The comment indicates Saudi Arabia will likely propose not to change output policy at producer group OPEC’s meeting on Friday.

Gulf Business

Saudi Arabia’s oil minister Ali al-Naimi said on Monday he expects oil demand to pick up in the second half of 2015 while supply decreases, in a sign that the kingdom’s strategy of defending market share was working.

The comment indicates Saudi Arabia will likely propose not to change output policy at producer group OPEC’s meeting on Friday, although Naimi declined to speak directly on the issue.

“The answer is yes,” Naimi said in his first public comment upon arrival in Vienna, where the meeting will take place, when asked whether the strategy of defending market share through higher supplies and lower oil prices was working.

“Demand is picking up.
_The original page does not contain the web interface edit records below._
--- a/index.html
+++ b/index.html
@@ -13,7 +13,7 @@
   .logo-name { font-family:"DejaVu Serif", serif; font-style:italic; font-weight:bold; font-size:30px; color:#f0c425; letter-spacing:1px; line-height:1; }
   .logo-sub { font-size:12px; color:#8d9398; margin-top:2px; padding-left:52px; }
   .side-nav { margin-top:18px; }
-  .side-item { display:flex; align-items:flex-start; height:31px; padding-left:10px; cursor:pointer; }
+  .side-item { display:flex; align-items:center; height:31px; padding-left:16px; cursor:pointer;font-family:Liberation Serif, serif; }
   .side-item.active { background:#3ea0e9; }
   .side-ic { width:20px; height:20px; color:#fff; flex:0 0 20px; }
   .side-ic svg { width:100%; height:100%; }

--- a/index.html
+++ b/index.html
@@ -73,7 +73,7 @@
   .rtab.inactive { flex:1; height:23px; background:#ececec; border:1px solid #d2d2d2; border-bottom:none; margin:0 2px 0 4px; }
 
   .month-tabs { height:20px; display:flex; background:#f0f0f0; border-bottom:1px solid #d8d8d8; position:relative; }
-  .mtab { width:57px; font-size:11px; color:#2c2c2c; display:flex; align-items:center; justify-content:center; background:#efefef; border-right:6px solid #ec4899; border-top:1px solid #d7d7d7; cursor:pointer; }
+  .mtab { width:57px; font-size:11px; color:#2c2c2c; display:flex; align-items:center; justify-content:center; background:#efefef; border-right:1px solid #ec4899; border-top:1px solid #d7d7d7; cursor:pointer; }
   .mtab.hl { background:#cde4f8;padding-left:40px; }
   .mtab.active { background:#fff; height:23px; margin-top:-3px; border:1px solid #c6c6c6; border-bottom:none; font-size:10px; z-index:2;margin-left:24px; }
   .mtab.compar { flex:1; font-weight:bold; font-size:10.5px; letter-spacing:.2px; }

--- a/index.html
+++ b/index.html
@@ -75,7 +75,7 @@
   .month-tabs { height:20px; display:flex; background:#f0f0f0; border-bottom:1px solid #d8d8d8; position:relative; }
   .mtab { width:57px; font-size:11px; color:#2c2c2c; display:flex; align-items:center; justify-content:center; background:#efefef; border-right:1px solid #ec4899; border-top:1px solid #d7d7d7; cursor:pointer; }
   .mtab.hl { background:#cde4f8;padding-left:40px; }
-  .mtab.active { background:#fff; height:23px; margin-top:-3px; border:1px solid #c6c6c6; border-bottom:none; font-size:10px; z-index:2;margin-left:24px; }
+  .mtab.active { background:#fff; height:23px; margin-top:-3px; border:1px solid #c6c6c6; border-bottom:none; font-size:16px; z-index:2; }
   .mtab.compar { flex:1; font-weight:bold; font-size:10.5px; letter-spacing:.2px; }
Good! Supply is slowing, right? That is a fact,” he told reporters. “You can see that I’m not stressed, I’m happy,” he said.
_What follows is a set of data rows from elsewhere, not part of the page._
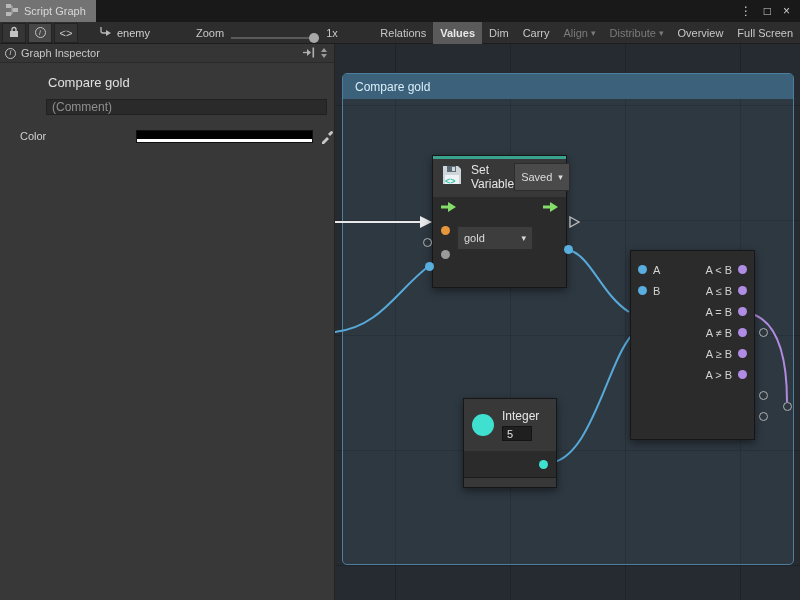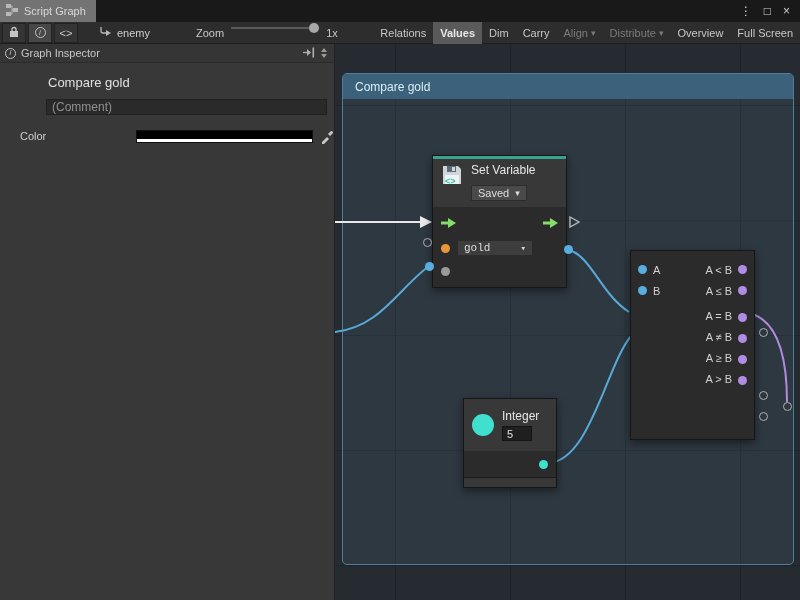--- a/index.html
+++ b/index.html
@@ -23,7 +23,7 @@
   .tool-well { height:20px; min-width:24px; display:flex; align-items:center; justify-content:center; background:#353535; border:1px solid #232323; margin-left:2px; padding:0 4px; }
   .tool-well.active { background:#474747; }
   .target-chip { display:flex; align-items:center; gap:5px; margin-left:22px; color:#cfcfcf; }
-  .zoom-wrap { display:flex; align-items:flex-start; gap:7px; margin-left:46px; }
+  .zoom-wrap { display:flex; align-items:flex-end; gap:7px; margin-left:46px; }
   .slider-track { position:relative; width:88px; height:2px; background:#5a5a5a; }
   .slider-knob { position:absolute; top:-4px; left:78px; width:10px; height:10px; border-radius:50%; background:#a8a8a8; }
   .tb-buttons { margin-left:auto; display:flex; height:22px; }

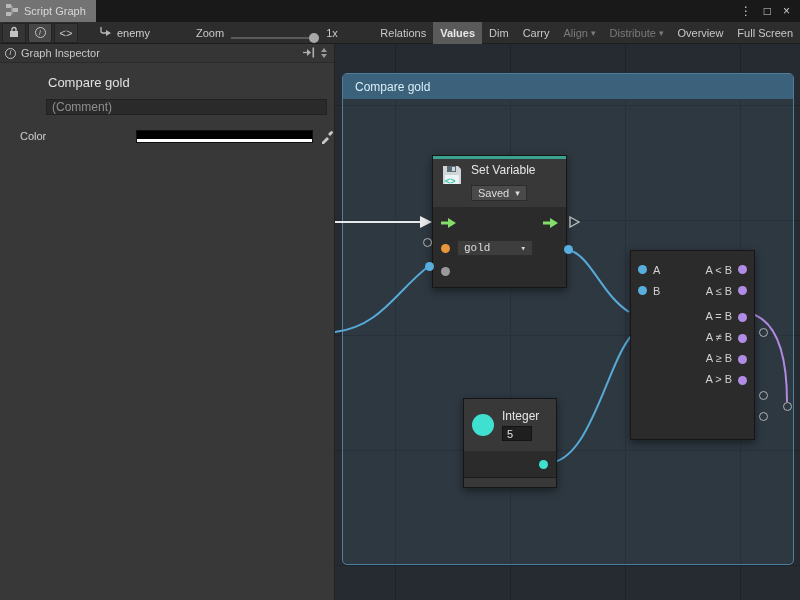--- a/index.html
+++ b/index.html
@@ -70,7 +70,7 @@
   .node.set-variable { left:97px; top:111px; width:135px; height:133px; }
   .sv-accent { height:3px; background:#3aa390; }
   .sv-header { background:#383838; display:flex; gap:7px; padding:4px 7px 6px 7px; }
-  .sv-col { display:flex; flex-direction:column; gap:8px; }
+  .sv-col { display:flex; flex-direction:row; gap:0; }
   .mini-dd { display:inline-flex; align-items:center; gap:6px; background:#4a4a4a; border:1px solid #2c2c2c; color:#dcdcdc; font-size:11px; padding:1px 6px; width:max-content; }
   .mini-dd.dark { background:#3d3d3d; width:76px; justify-content:space-between; }
   .sv-body { padding:5px 0 0 0; }

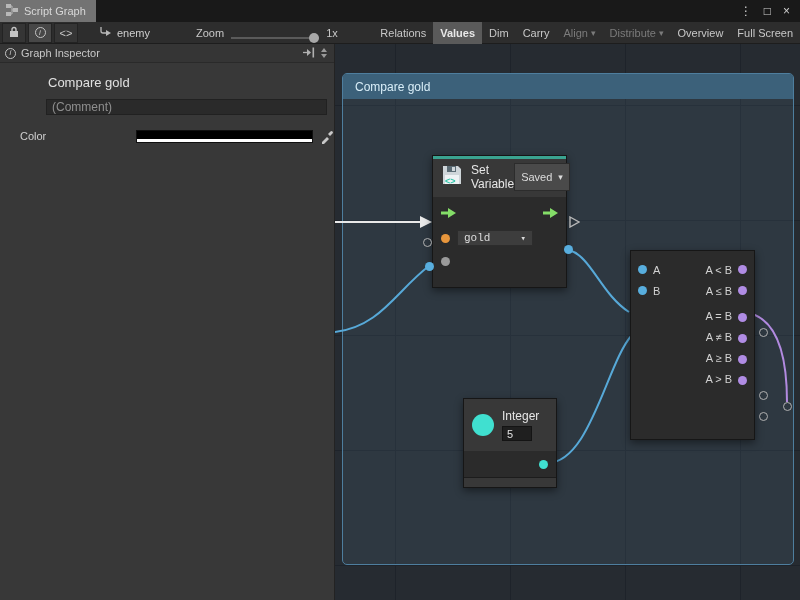--- a/index.html
+++ b/index.html
@@ -74,7 +74,7 @@
   .mini-dd { display:inline-flex; align-items:center; gap:6px; background:#4a4a4a; border:1px solid #2c2c2c; color:#dcdcdc; font-size:11px; padding:1px 6px; width:max-content; }
   .mini-dd.dark { background:#3d3d3d; width:76px; justify-content:space-between; }
   .sv-body { padding:5px 0 0 0; }
-  .sv-row { height:24px; display:flex; align-items:center; padding:0 8px;font-family:Liberation Mono, monospace; }
+  .sv-row { height:24px; display:flex; padding:0 8px; }
   .sv-row.flow { justify-content:space-between; }
   .sv-row.gap { gap:7px; }
   .sv-row.last { height:22px; }

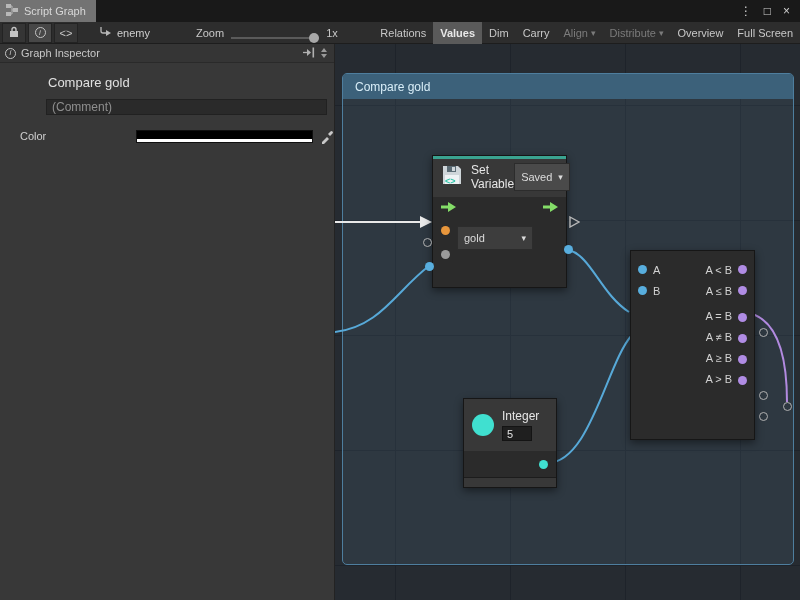--- a/index.html
+++ b/index.html
@@ -92,7 +92,7 @@
   .cmp-body { padding:8px 0 12px 0; }
   .cmp-row { height:21px; display:flex; align-items:center; padding:0 7px; gap:6px; }
   .cmp-in-label { color:#d2d2d2; margin-right:auto; }
-  .cmp-row.out-only { justify-content:flex-end;align-items:flex-end; }
+  .cmp-row.out-only { justify-content:flex-end; }
   .cmp-out-label { color:#d2d2d2; }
Naimi was the key architect of OPEC’s decision at its last meeting in November 2014 not to cut crude production despite a growing global glut, exacerbated by a boom in U.S. shale oil.

Instead, OPEC kingpin Saudi Arabia raised production to win back market share and depress the output of higher-cost producers through lower oil prices, which fell from as much as $115 in June 2014 to as low as $46 in January 2015.

However, prices have recovered in recent weeks to $60-$65 per barrel on the possibility of a major slowdown in U.S. oil output and signs of stronger global demand.

Naimi said it would take time for the oil markets – still heavily oversupplied – to rebalance. “I don’t have a crystal ball but it is (going) in the right direction,” he said.

He added he was not concerned by prospects of an increase in Iraqi or Iranian supplies later in the year.

He said he doubted that millions of barrels of oil stored in recent months by traders and oil companies would be offered anew in the market, thus leading to a fresh drop in prices.

He said one reason why that would not happen was the narrowing contango – a market structure in which future prices are higher than current prices, encouraging the storage of oil for resale at a profit in the future. The opposite structure, backwardation, has current prices higher than future prices.

“This is not a good time to sell the surplus. So they (traders) have to keep it and as the contango goes down and they see the backwardation coming forward they will hang on to it. They are not going to dump it on the market,” Naimi said.